Postępowanie przeciwko Idea Bankowi wszczęto w kwietniu 2017 roku. Ma sprawdzić czy informacje o lokatach strukturyzowanych, czyli produktach finansowych, które stanowią jednocześnie inwestycje i ochronę kapitału były na pewno przekazywane klientowi tak, by wszystko zrozumiał.
Zobacz też: Uwaga na oszustów. Podszywają się pod banki
Reklamowane produkty finansowe mogą przynieść zarówno zysk, jak i stratę, dlatego UOKiK zakwestionował sposób informowania o lokatach, jako nie do końca jasne. Choć konsument otrzymywał w umowie „Warunki Lokaty Strukturyzowanej" informujące m.in. o opłatach, terminach, nazwach funduszy, w które są inwestowane pieniądze to kwestionowany jest sposób, w jaki zostały one zapisane.

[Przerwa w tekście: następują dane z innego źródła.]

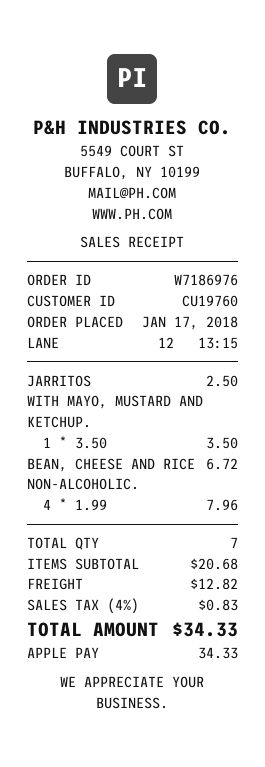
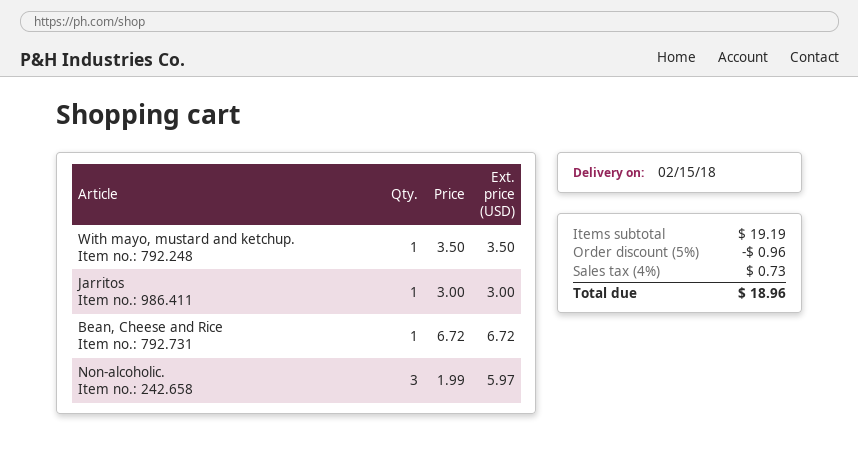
JARRITOS: 1 x 2.50 = 2.50 -> 1 x 3.00 = 3.00
NON-ALCOHOLIC.: 4 x 1.99 = 7.96 -> 3 x 1.99 = 5.97
subtotal: 20.68 -> 19.19
discount: none -> 5% = 0.96
shipping: 12.82 -> none
tax: 4% = 0.83 -> 4% = 0.73
total: 34.33 -> 18.96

W umowie zasugerowano, że warunki dokumentu są wiążące, a mogą takie nie być. Podano także szczególnie dużo informacji o zyskach, jakie mogą przynieść produkty finansowe, nie podkreślając strat, które może ponieść kupujący lokatę.
Sprawdź również: Kiedy opłaca się zmienić bank?
Urząd uznał, że może to wprowadzać klientów w błąd, a jeśli przypuszczenia się potwierdzą, bank będzie musiał zaniechać nieuczciwych praktyk, usunąć ich skutki oraz może nałożyć karę pieniężną do wysokości 10 proc. obrotu osiągniętego w ubiegłym roku.